• Directions: Don't include any picture when you restate the data word for word.

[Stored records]
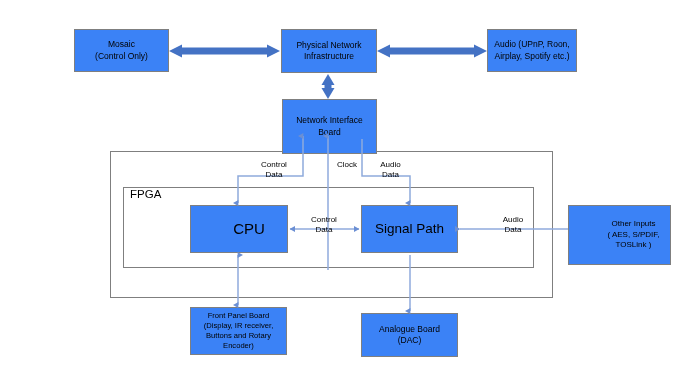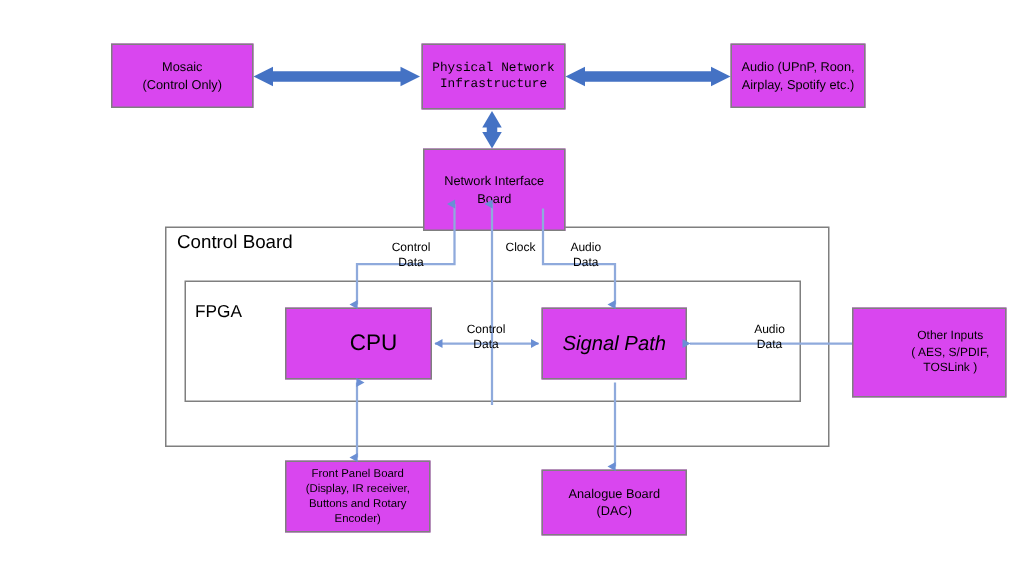--- a/index.html
+++ b/index.html
@@ -19,7 +19,7 @@
     position: absolute;
     box-sizing: border-box;
     border: 1px solid #7f7f7f;
-    background: #d946ef;
+    background: #3b82f6;
     display: flex;
     align-items: center;
     justify-content: center;

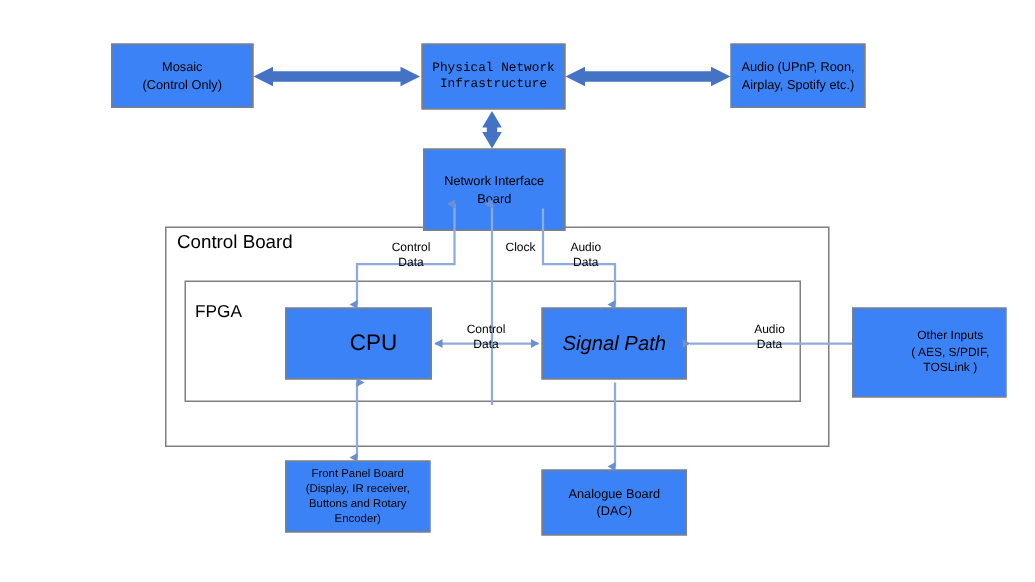--- a/index.html
+++ b/index.html
@@ -148,7 +148,7 @@
   </div>
 
   <div class="box" style="left:281px; top:29px; width:96px; height:44px;">
-    <span class="txt" style="font-size:8.5px;font-family:Liberation Mono, monospace;">Physical Network
+    <span class="txt" style="font-size:8.5px;">Physical Network
 Infrastructure</span>
   </div>
 

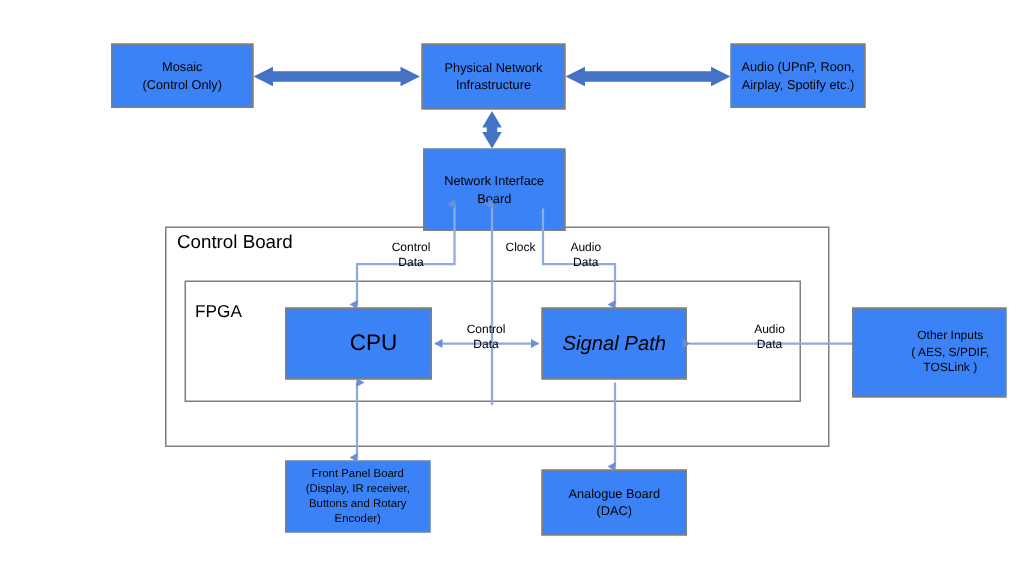--- a/index.html
+++ b/index.html
@@ -78,7 +78,6 @@
 <div id="canvas">
 
   <div class="container-box" style="left:110px; top:151px; width:443px; height:147px;"></div>
-  <div class="container-label" style="left:118px; top:154px; font-size:12.5px;">Control Board</div>
 
   <div class="container-box" style="left:123px; top:187px; width:411px; height:81px;"></div>
   <div class="container-label" style="left:130px; top:202px; font-size:11.5px;">FPGA</div>

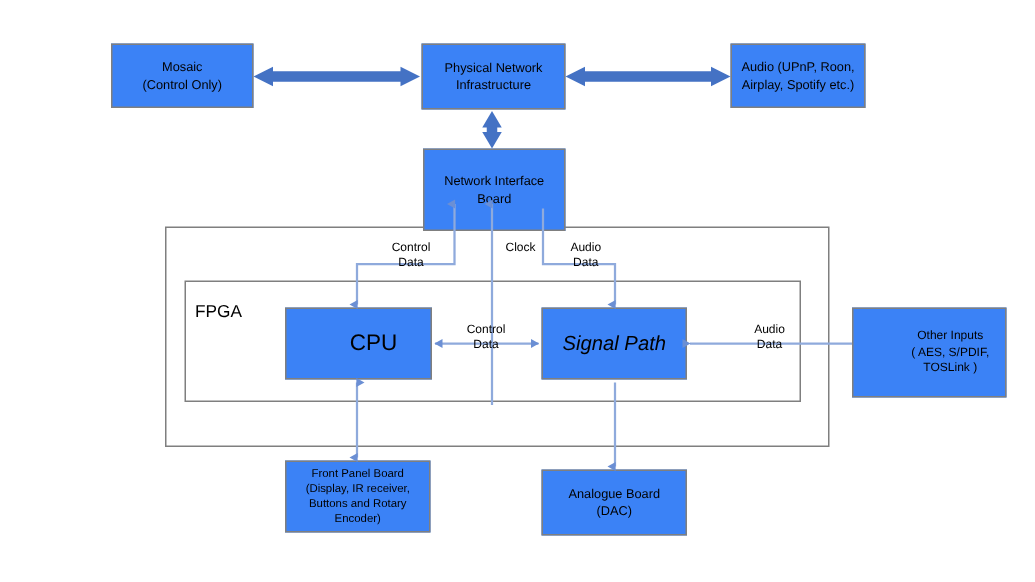--- a/index.html
+++ b/index.html
@@ -80,7 +80,7 @@
   <div class="container-box" style="left:110px; top:151px; width:443px; height:147px;"></div>
 
   <div class="container-box" style="left:123px; top:187px; width:411px; height:81px;"></div>
-  <div class="container-label" style="left:130px; top:202px; font-size:11.5px;">FPGA</div>
+  <div class="container-label" style="left:130px; top:188px; font-size:11.5px;">FPGA</div>
 
   <svg class="wires" viewBox="0 0 690 388">
     <defs>

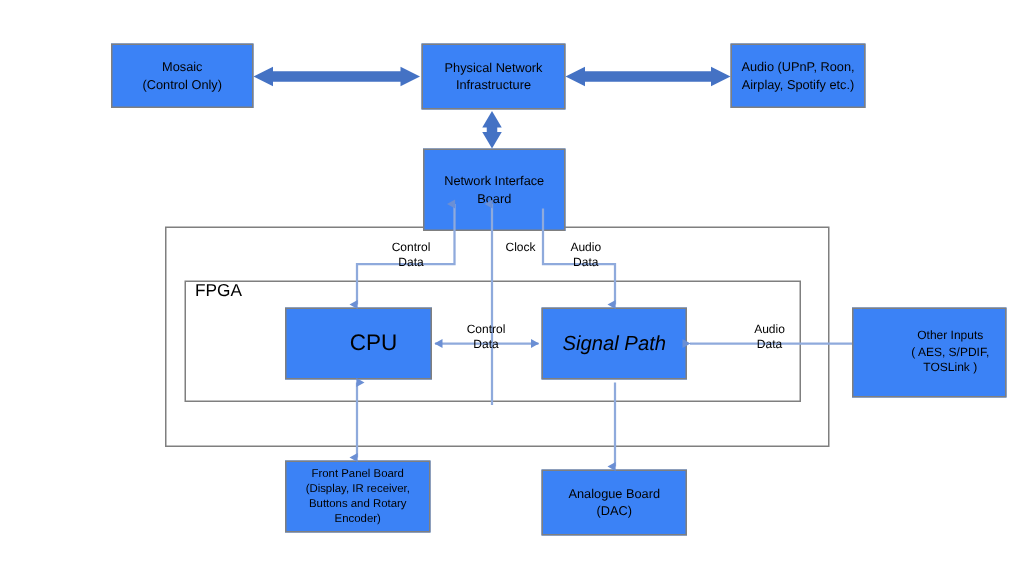--- a/index.html
+++ b/index.html
@@ -166,7 +166,7 @@
   </div>
 
   <div class="box" style="left:361px; top:205px; width:97px; height:48px;">
-    <span class="txt" style="font-size:13.5px;font-style:italic;">Signal Path</span>
+    <span class="txt" style="font-size:13.5px;">Signal Path</span>
   </div>
 
   <div class="box" style="left:568px; top:205px; width:103px; height:60px;padding-left:28px;">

• Exercise response:
--- a/index.html
+++ b/index.html
@@ -19,7 +19,7 @@
     position: absolute;
     box-sizing: border-box;
     border: 1px solid #7f7f7f;
-    background: #d946ef;
+    background: #3b82f6;
     display: flex;
     align-items: center;
     justify-content: center;

--- a/index.html
+++ b/index.html
@@ -148,7 +148,7 @@
   </div>
 
   <div class="box" style="left:281px; top:29px; width:96px; height:44px;">
-    <span class="txt" style="font-size:8.5px;font-family:Liberation Mono, monospace;">Physical Network
+    <span class="txt" style="font-size:8.5px;">Physical Network
 Infrastructure</span>
   </div>
 

--- a/index.html
+++ b/index.html
@@ -78,7 +78,6 @@
 <div id="canvas">
 
   <div class="container-box" style="left:110px; top:151px; width:443px; height:147px;"></div>
-  <div class="container-label" style="left:118px; top:154px; font-size:12.5px;">Control Board</div>
 
   <div class="container-box" style="left:123px; top:187px; width:411px; height:81px;"></div>
   <div class="container-label" style="left:130px; top:202px; font-size:11.5px;">FPGA</div>

--- a/index.html
+++ b/index.html
@@ -80,7 +80,7 @@
   <div class="container-box" style="left:110px; top:151px; width:443px; height:147px;"></div>
 
   <div class="container-box" style="left:123px; top:187px; width:411px; height:81px;"></div>
-  <div class="container-label" style="left:130px; top:202px; font-size:11.5px;">FPGA</div>
+  <div class="container-label" style="left:130px; top:188px; font-size:11.5px;">FPGA</div>
 
   <svg class="wires" viewBox="0 0 690 388">
     <defs>

--- a/index.html
+++ b/index.html
@@ -166,7 +166,7 @@
   </div>
 
   <div class="box" style="left:361px; top:205px; width:97px; height:48px;">
-    <span class="txt" style="font-size:13.5px;font-style:italic;">Signal Path</span>
+    <span class="txt" style="font-size:13.5px;">Signal Path</span>
   </div>
 
   <div class="box" style="left:568px; top:205px; width:103px; height:60px;padding-left:28px;">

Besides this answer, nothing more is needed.